Building Energy Independence and Stability

Congress is focused on strengthening U.S. energy independence and long-term price stability to protect families from price volatility and supply disruptions. Meeting that goal requires a grid and generation system capable of supporting rising demand while maintaining reliability.

Electric companies are responding with historic investments in energy infrastructure and new generation capacity to ensure the system can meet future needs. More than $1.1 trillion in grid investment is planned over the next five years to modernize infrastructure, integrate new technologies, and improve resilience. At the same time, 91 gigawatts of new generation capacity is under construction, with hundreds of additional projects planned or proposed to support continued growth. As electricity demand rises—from data centers, electrification, and economic expansion—these investments are critical to maintaining reliability, affordability, and long-term energy security across communities.

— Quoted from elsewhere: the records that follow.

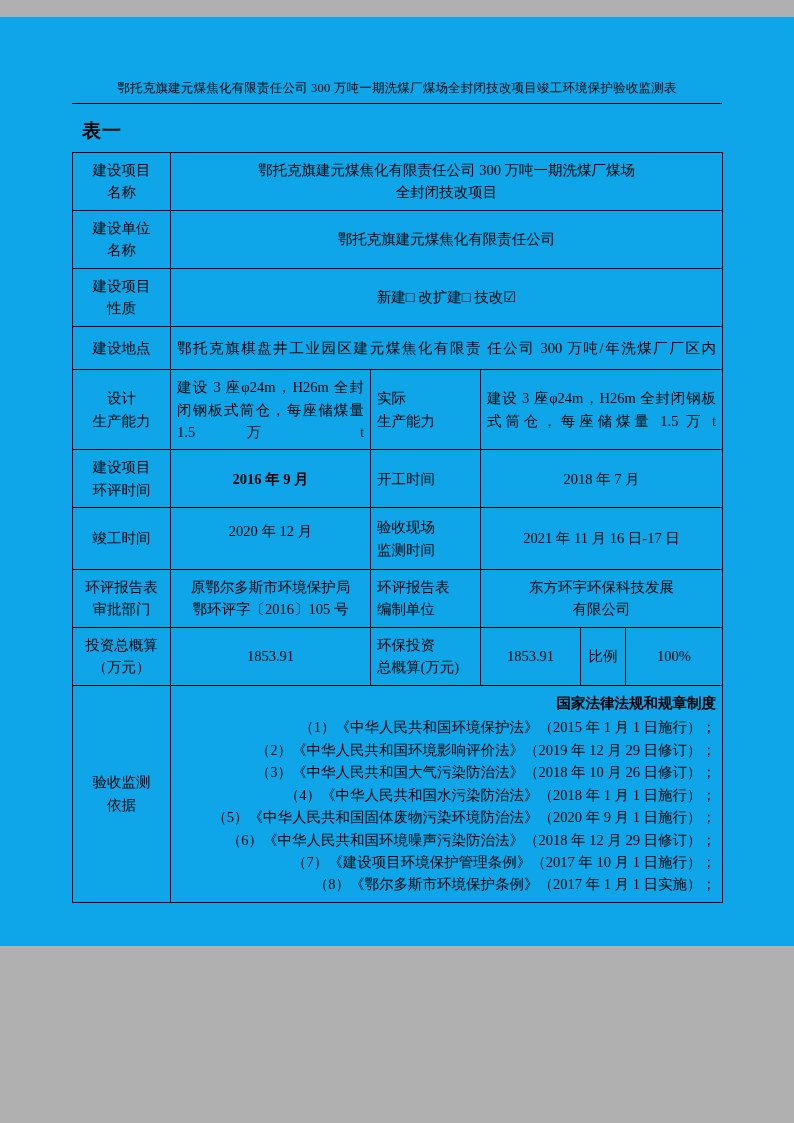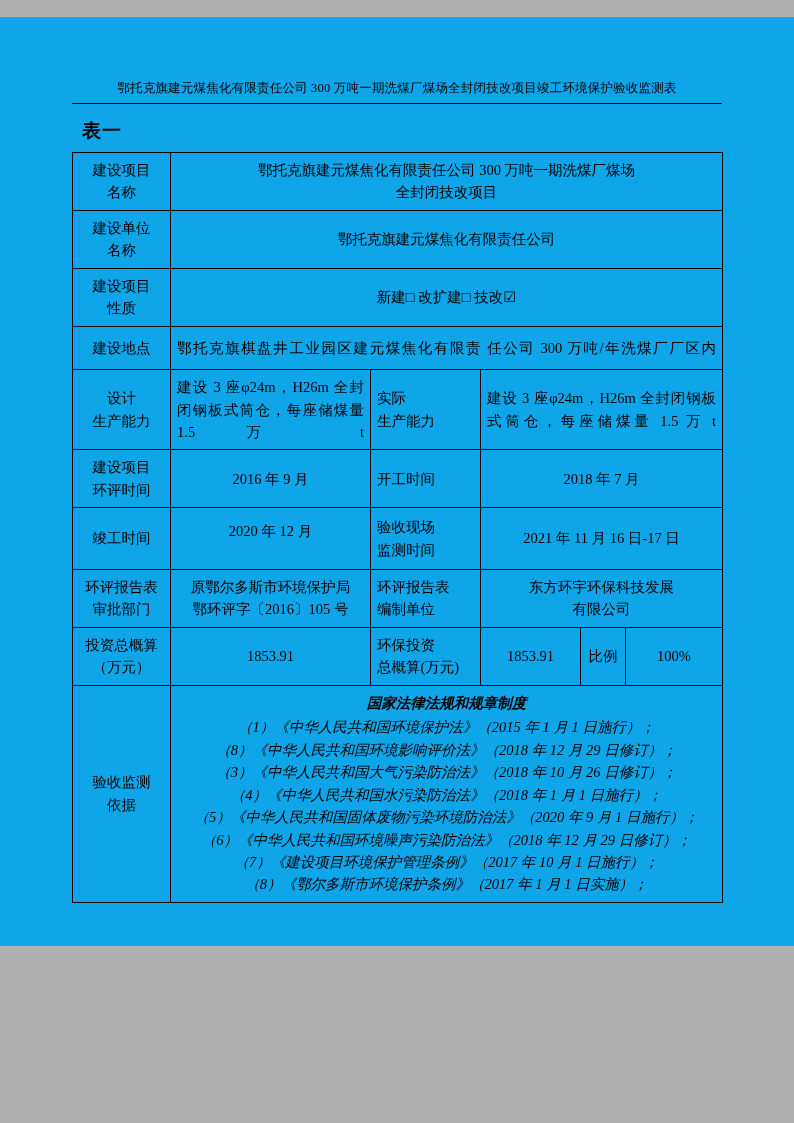"2016 年 9 月" td.ctr { font-weight: none -> bold }
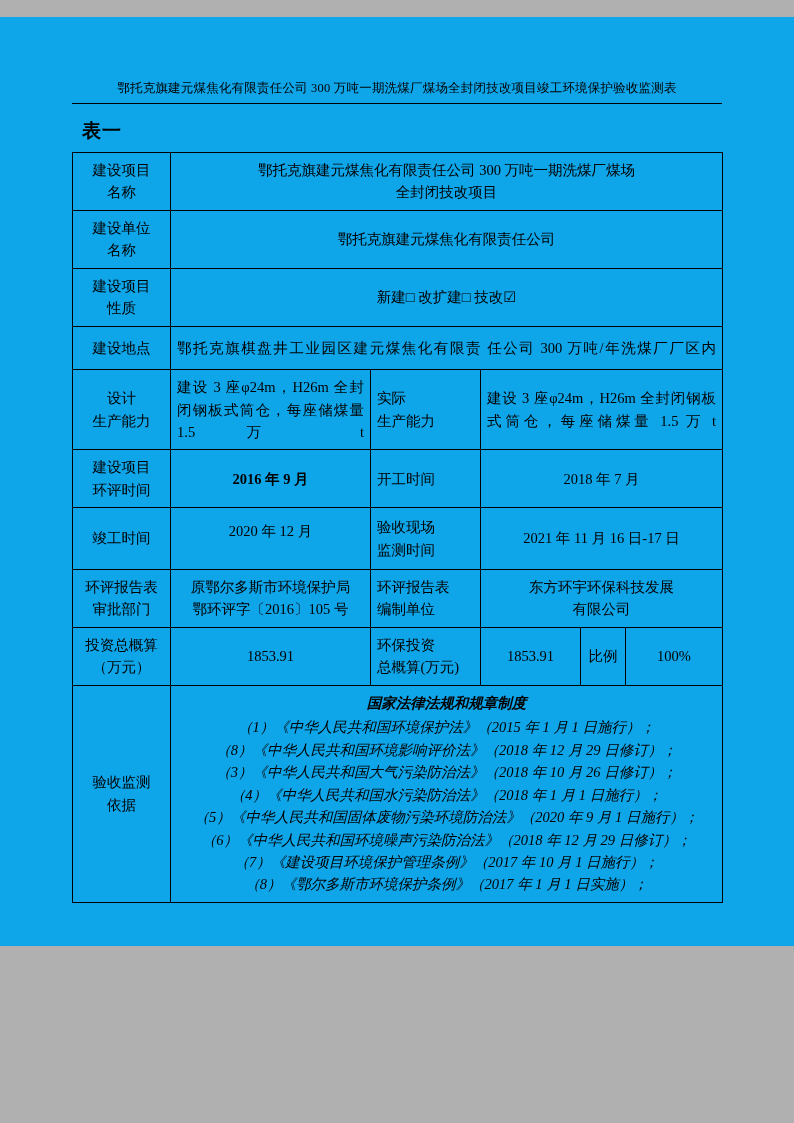"国家法律法规和规章制度" .basis-cell { font-style: italic -> none; text-align: center -> right }
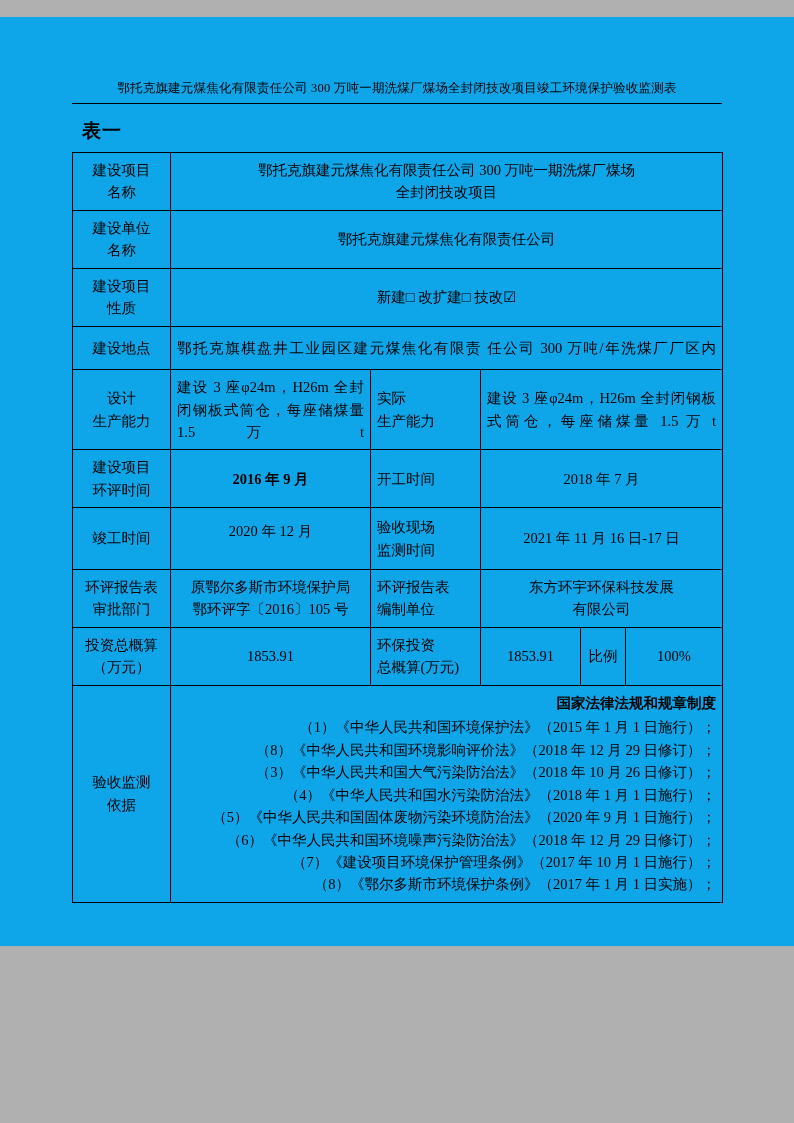"（8）《中华人民共和国环境影响评价法》（2018 年 12 月 29" div.basis-item { text: 8）《中华人民共和国环境影响评价法》（2018 -> 2）《中华人民共和国环境影响评价法》（2019 }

Accelerating Project Delivery Through the SPEED Act

The recent passage of the SPEED Act represents an important step toward accelerating the development of critical energy infrastructure. By streamlining permitting processes, improving interagency coordination, and reducing unnecessary delays, the legislation is designed to help projects move from planning to construction more efficiently.

Prioritizing effective implementation of the SPEED Act will be key to realizing its full benefits. Clear timelines, predictable reviews, and coordinated execution will help ensure that new generation, transmission, and grid modernization projects can be built faster, supporting reliability, meeting rising demand, and strengthening long-term energy security for communities across the country. 

Why These Decisions Matter

These decisions aren’t just beltway noise. The outcomes of this congressional session will directly impact American households, shaping how affordable, reliable, and resilient energy will be for years to come. From LIHEAP to infrastructure upgrades and energy independence measures, these policies are critical to protectfrom rising costs and ensure a stable, sustainable energy future.